BEGIN
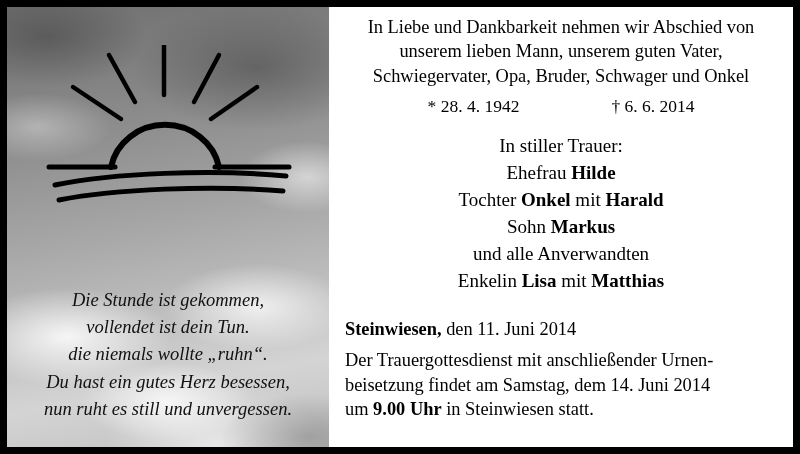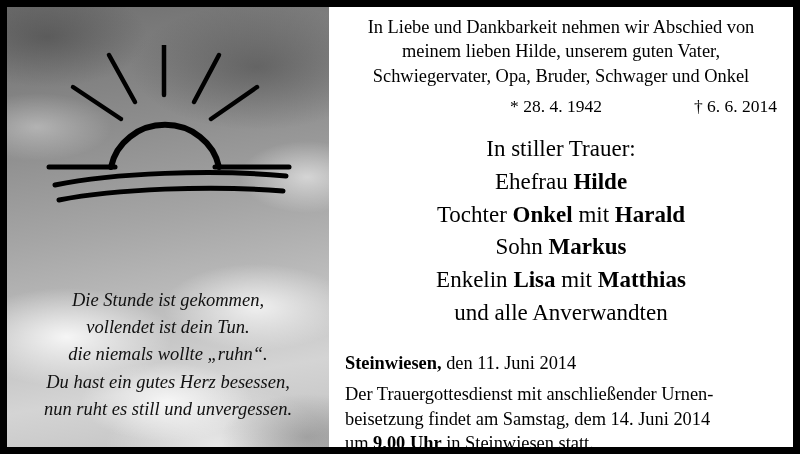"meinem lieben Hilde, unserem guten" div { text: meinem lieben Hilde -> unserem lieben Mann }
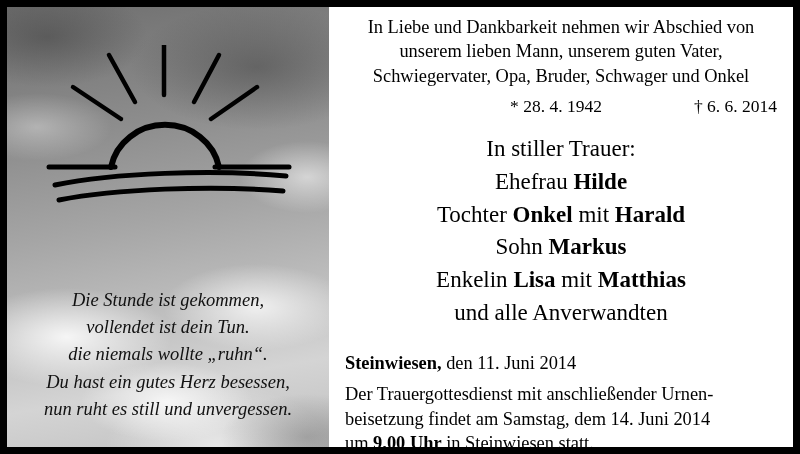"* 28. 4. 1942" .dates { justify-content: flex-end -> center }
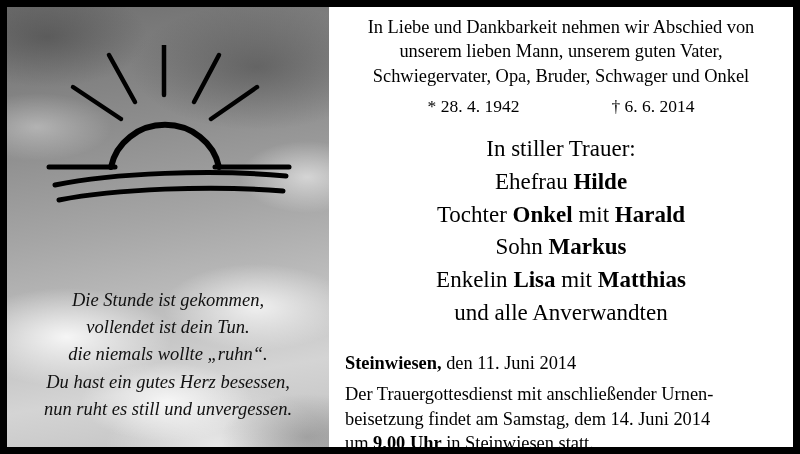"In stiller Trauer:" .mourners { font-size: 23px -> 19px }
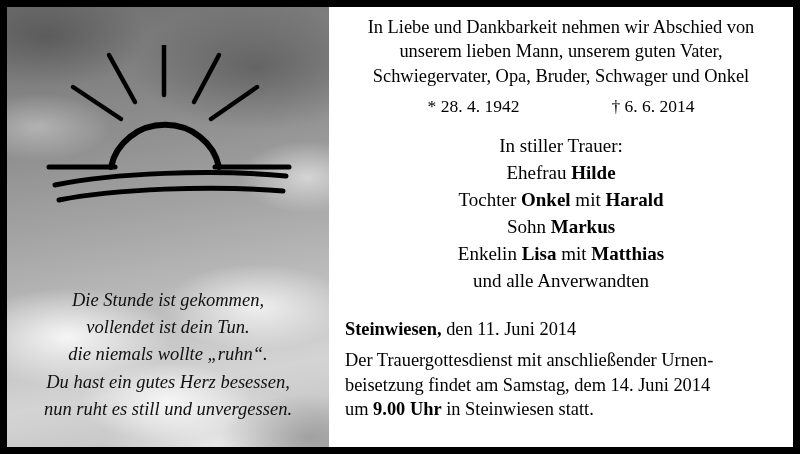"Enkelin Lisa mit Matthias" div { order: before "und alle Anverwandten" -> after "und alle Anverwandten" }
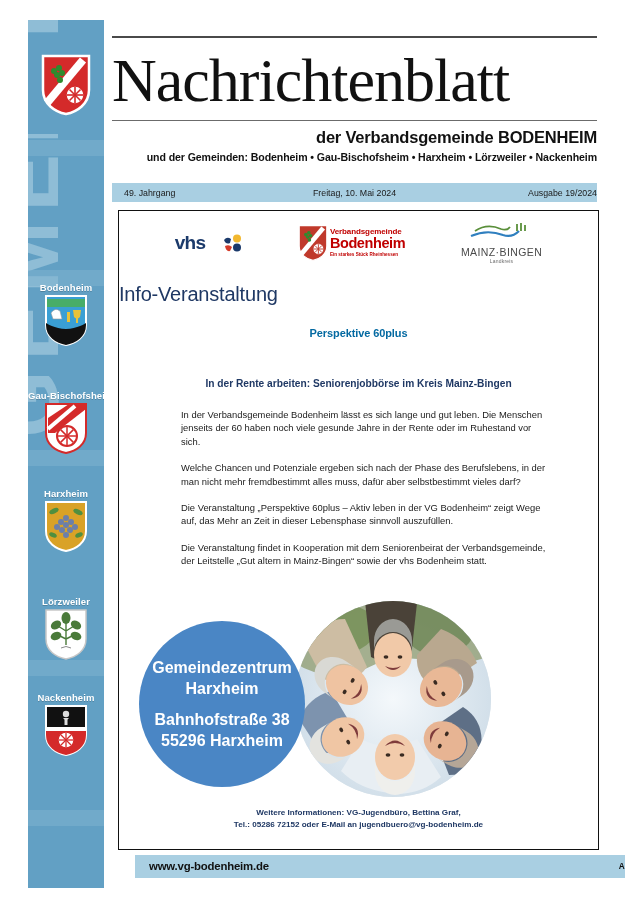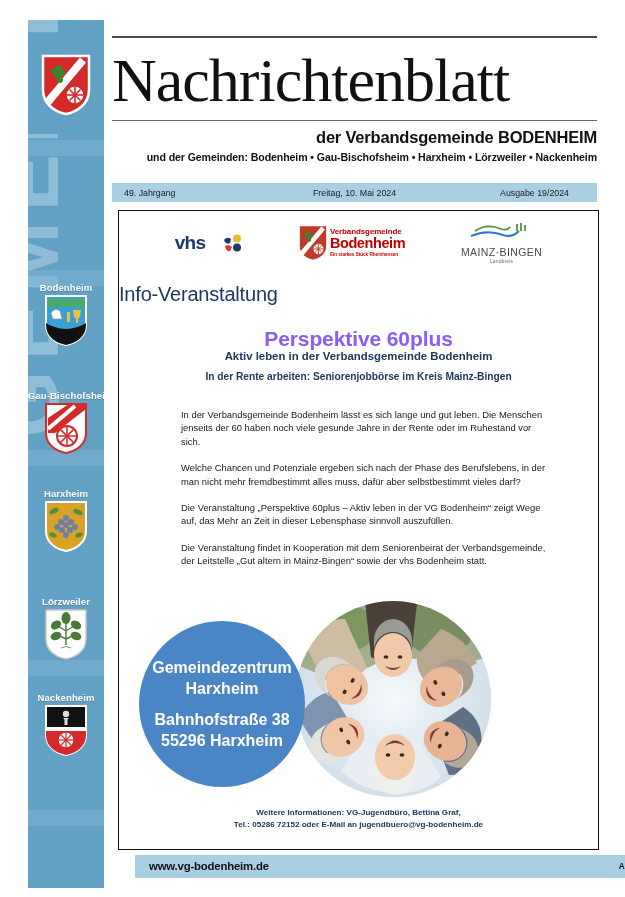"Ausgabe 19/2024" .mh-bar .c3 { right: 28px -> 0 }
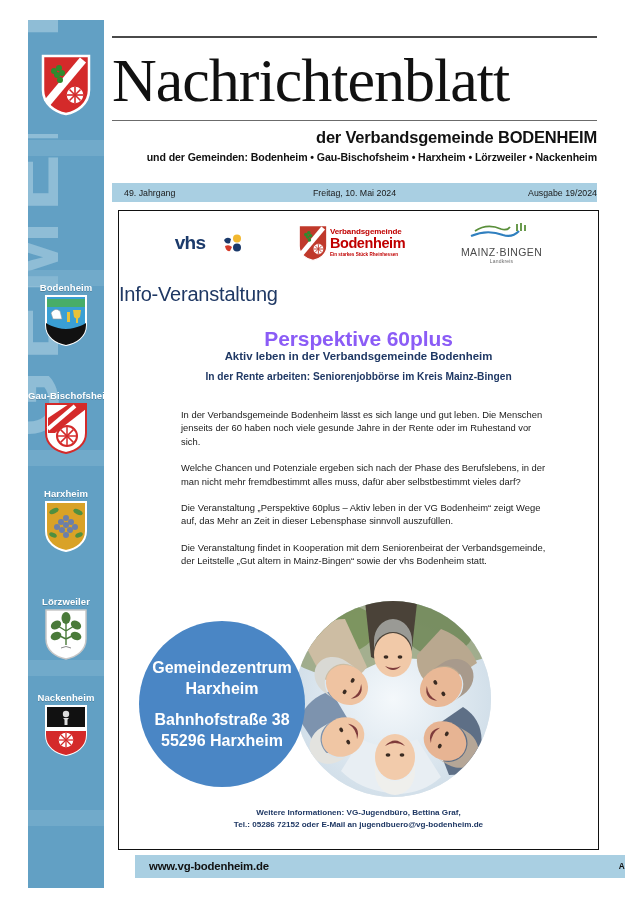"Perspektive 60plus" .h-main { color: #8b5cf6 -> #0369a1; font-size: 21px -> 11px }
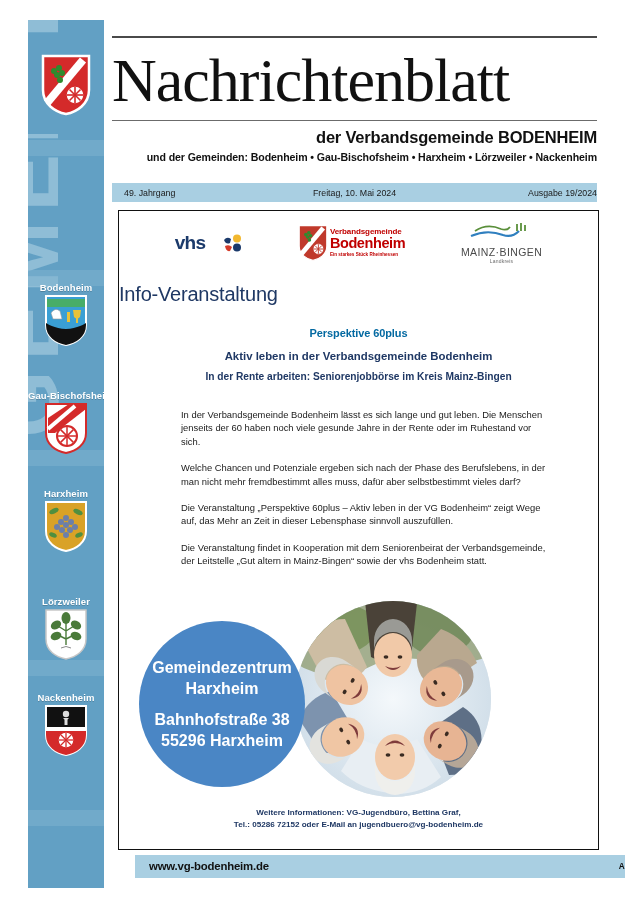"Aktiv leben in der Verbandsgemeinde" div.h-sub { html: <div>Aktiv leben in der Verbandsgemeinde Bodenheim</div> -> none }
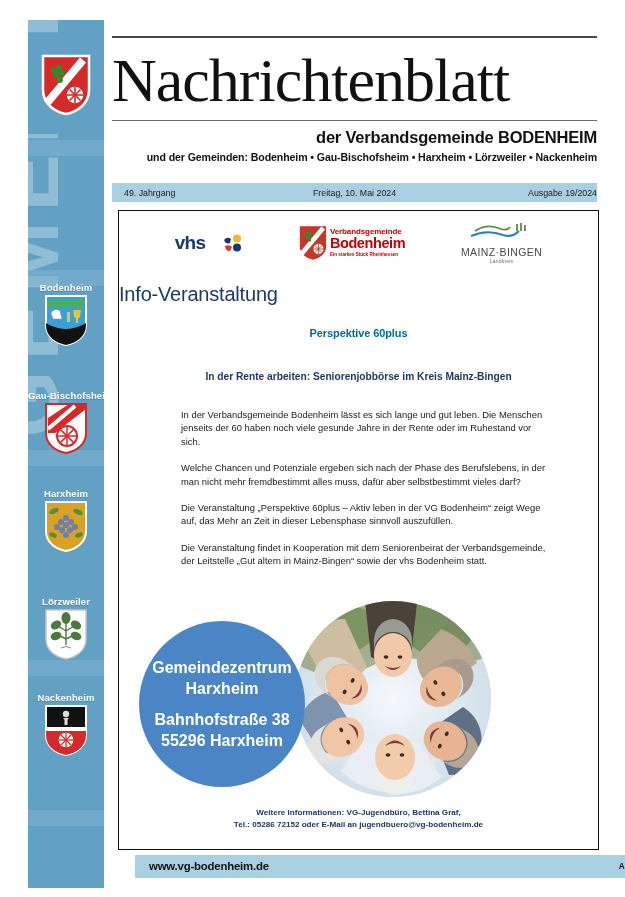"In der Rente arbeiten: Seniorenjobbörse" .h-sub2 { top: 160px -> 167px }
END
What needs to be done: Could you output all of the entries above exactly? Leave the pictures out.

The completed task:
"meinem lieben Hilde, unserem guten" div { text: meinem lieben Hilde -> unserem lieben Mann }
"* 28. 4. 1942" .dates { justify-content: flex-end -> center }
"In stiller Trauer:" .mourners { font-size: 23px -> 19px }
"Enkelin Lisa mit Matthias" div { order: before "und alle Anverwandten" -> after "und alle Anverwandten" }
"Ausgabe 19/2024" .mh-bar .c3 { right: 28px -> 0 }
"Perspektive 60plus" .h-main { color: #8b5cf6 -> #0369a1; font-size: 21px -> 11px }
"Aktiv leben in der Verbandsgemeinde" div.h-sub { html: <div>Aktiv leben in der Verbandsgemeinde Bodenheim</div> -> none }
"In der Rente arbeiten: Seniorenjobbörse" .h-sub2 { top: 160px -> 167px }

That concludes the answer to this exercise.